- **DESCRIPTION OF THE TASK**:
Write out the entries below once more, exactly, with the pictures left out.

- **DATA SECTION**:
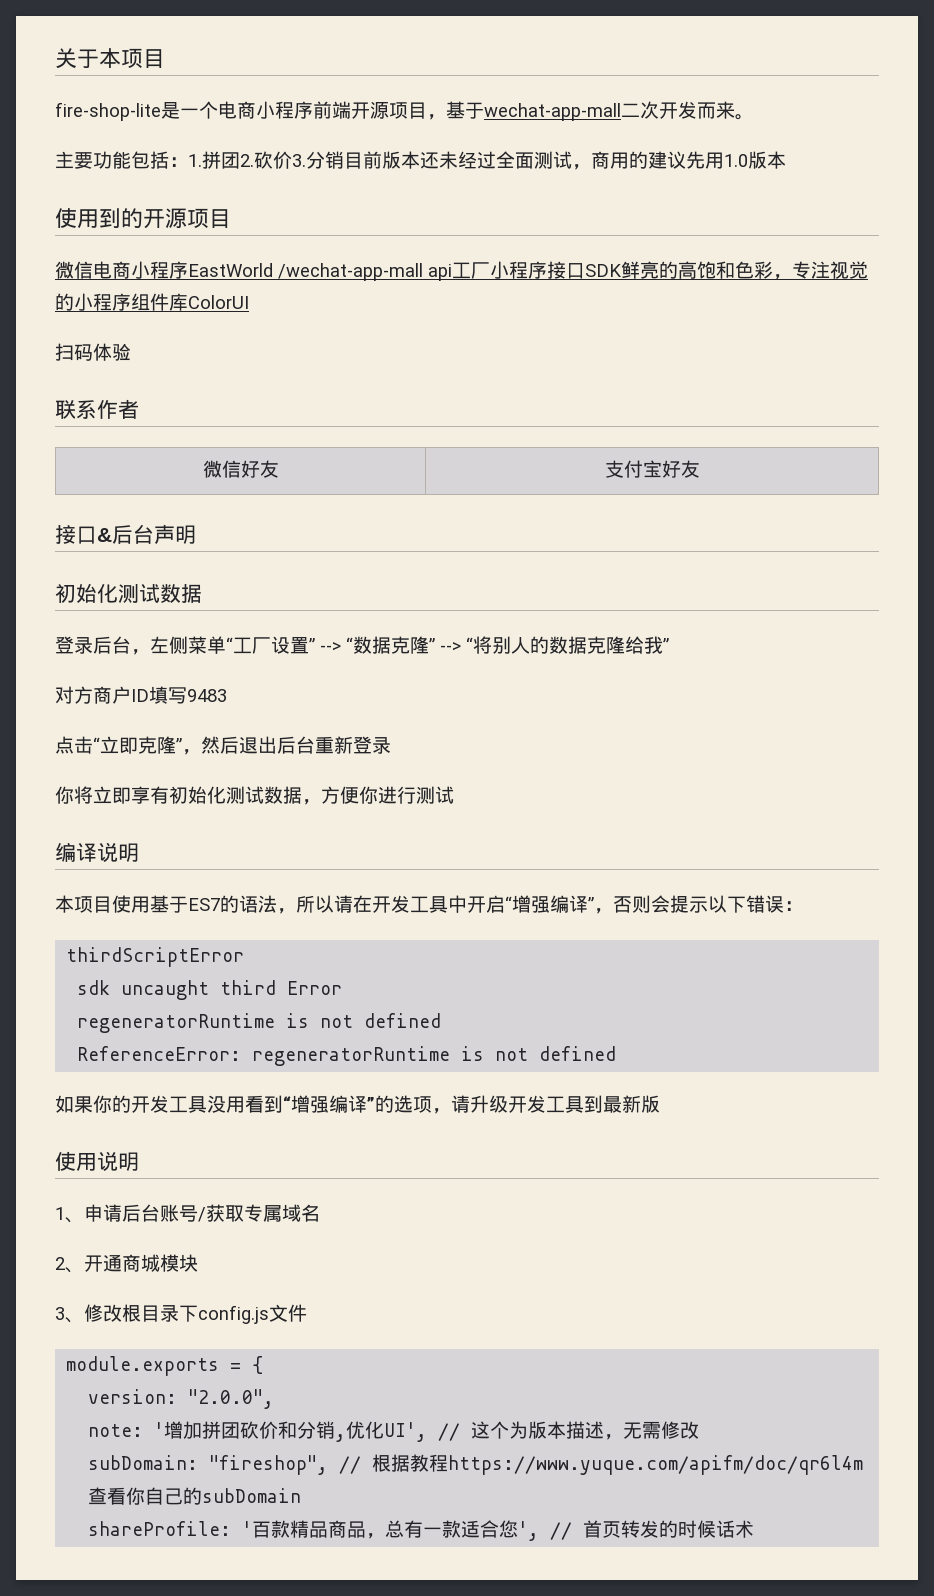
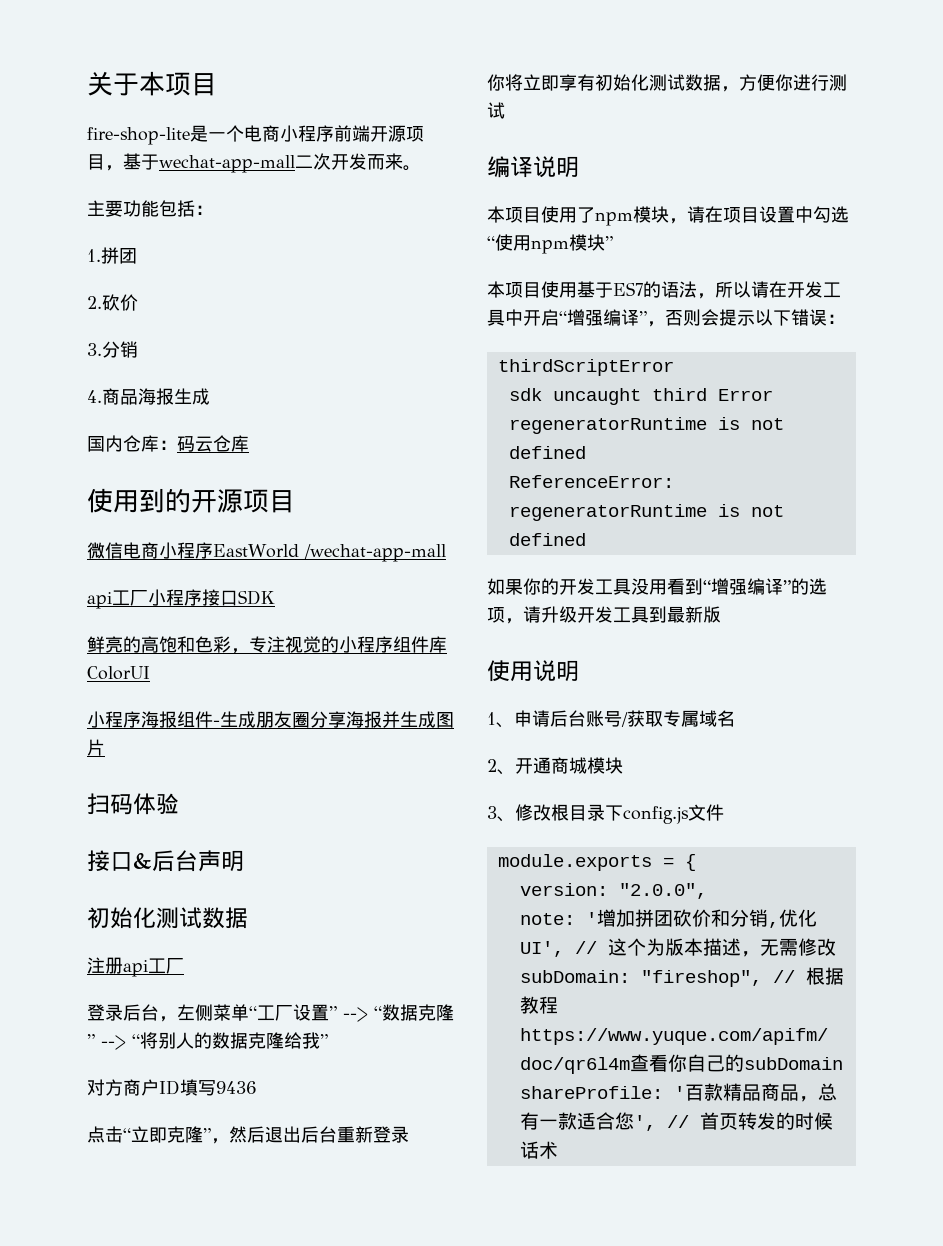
- 主要功能包括：1.拼团2.砍价3.分销目前版本还未经过全面测试，商用的建议先用1.0版本
+ 主要功能包括：
+ 1.拼团
+ 2.砍价
+ 3.分销
+ 4.商品海报生成
+ 国内仓库：码云仓库
- 微信电商小程序EastWorld /wechat-app-mall api工厂小程序接口SDK鲜亮的高饱和色彩，专注视觉的小程序组件库ColorUI
+ 微信电商小程序EastWorld /wechat-app-mall
+ api工厂小程序接口SDK
+ 鲜亮的高饱和色彩，专注视觉的小程序组件库ColorUI
+ 小程序海报组件-生成朋友圈分享海报并生成图片
  扫码体验
- 联系作者
- 微信好友 | 支付宝好友
+ 注册api工厂
- 对方商户ID填写9483
+ 对方商户ID填写9436
+ 本项目使用了npm模块，请在项目设置中勾选“使用npm模块”

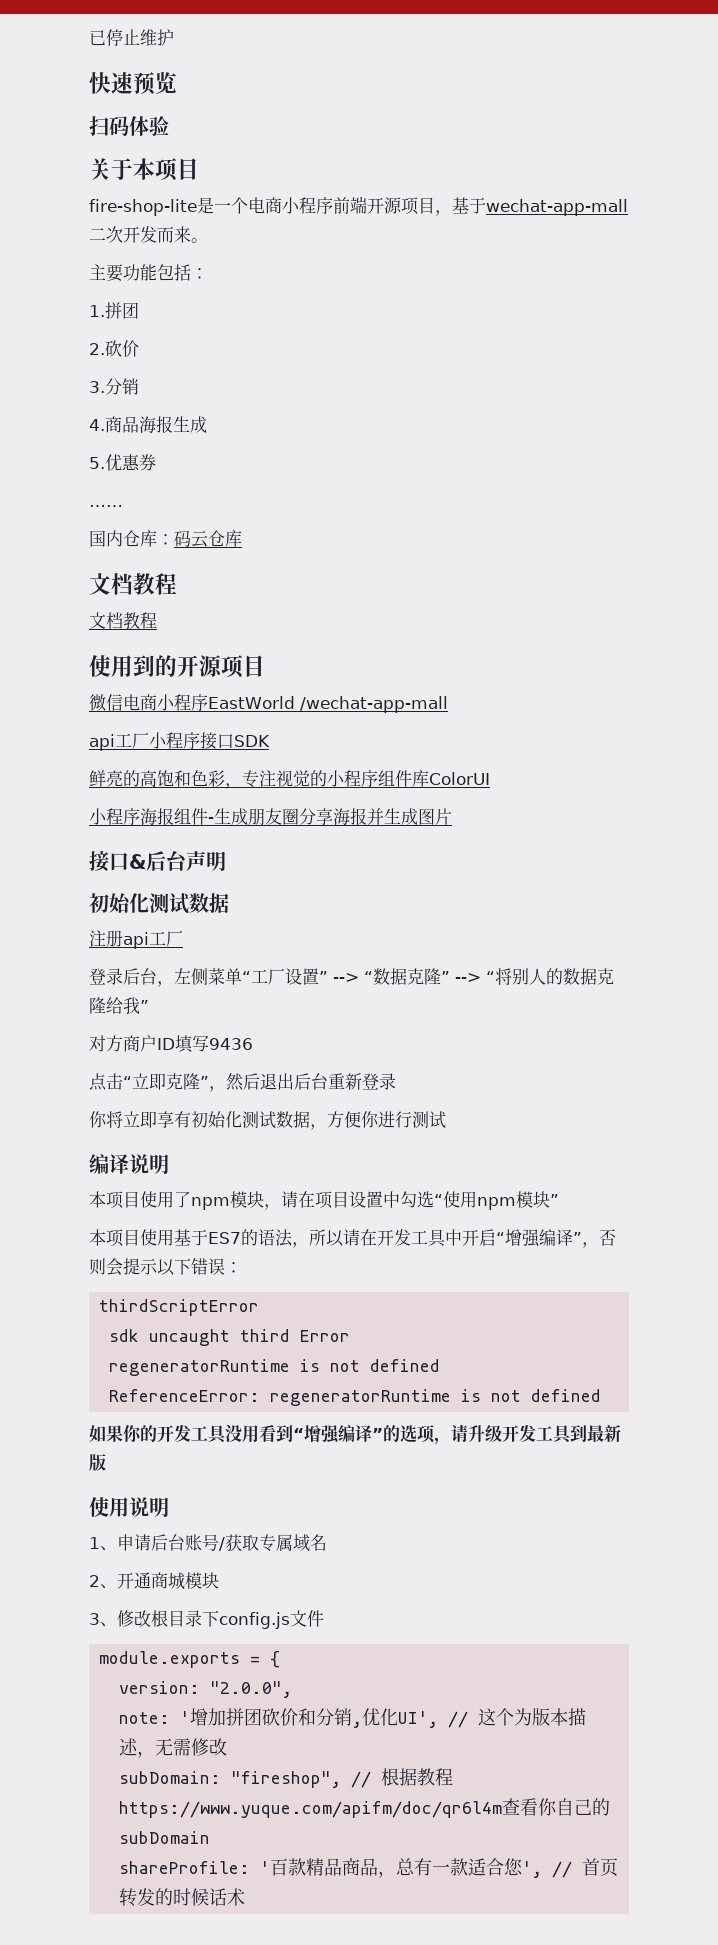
+ 已停止维护
+ 快速预览
+ 扫码体验
+ 5.优惠券
+ ……
  国内仓库：码云仓库
+ 文档教程
+ 文档教程
- 扫码体验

- **SOLUTION TO THIS TASK**:
- 主要功能包括：1.拼团2.砍价3.分销目前版本还未经过全面测试，商用的建议先用1.0版本
+ 主要功能包括：
+ 1.拼团
+ 2.砍价
+ 3.分销
+ 4.商品海报生成
+ 国内仓库：码云仓库
- 微信电商小程序EastWorld /wechat-app-mall api工厂小程序接口SDK鲜亮的高饱和色彩，专注视觉的小程序组件库ColorUI
+ 微信电商小程序EastWorld /wechat-app-mall
+ api工厂小程序接口SDK
+ 鲜亮的高饱和色彩，专注视觉的小程序组件库ColorUI
+ 小程序海报组件-生成朋友圈分享海报并生成图片
  扫码体验
- 联系作者
- 微信好友 | 支付宝好友
+ 注册api工厂
- 对方商户ID填写9483
+ 对方商户ID填写9436
+ 本项目使用了npm模块，请在项目设置中勾选“使用npm模块”

+ 已停止维护
+ 快速预览
+ 扫码体验
+ 5.优惠券
+ ……
  国内仓库：码云仓库
+ 文档教程
+ 文档教程
- 扫码体验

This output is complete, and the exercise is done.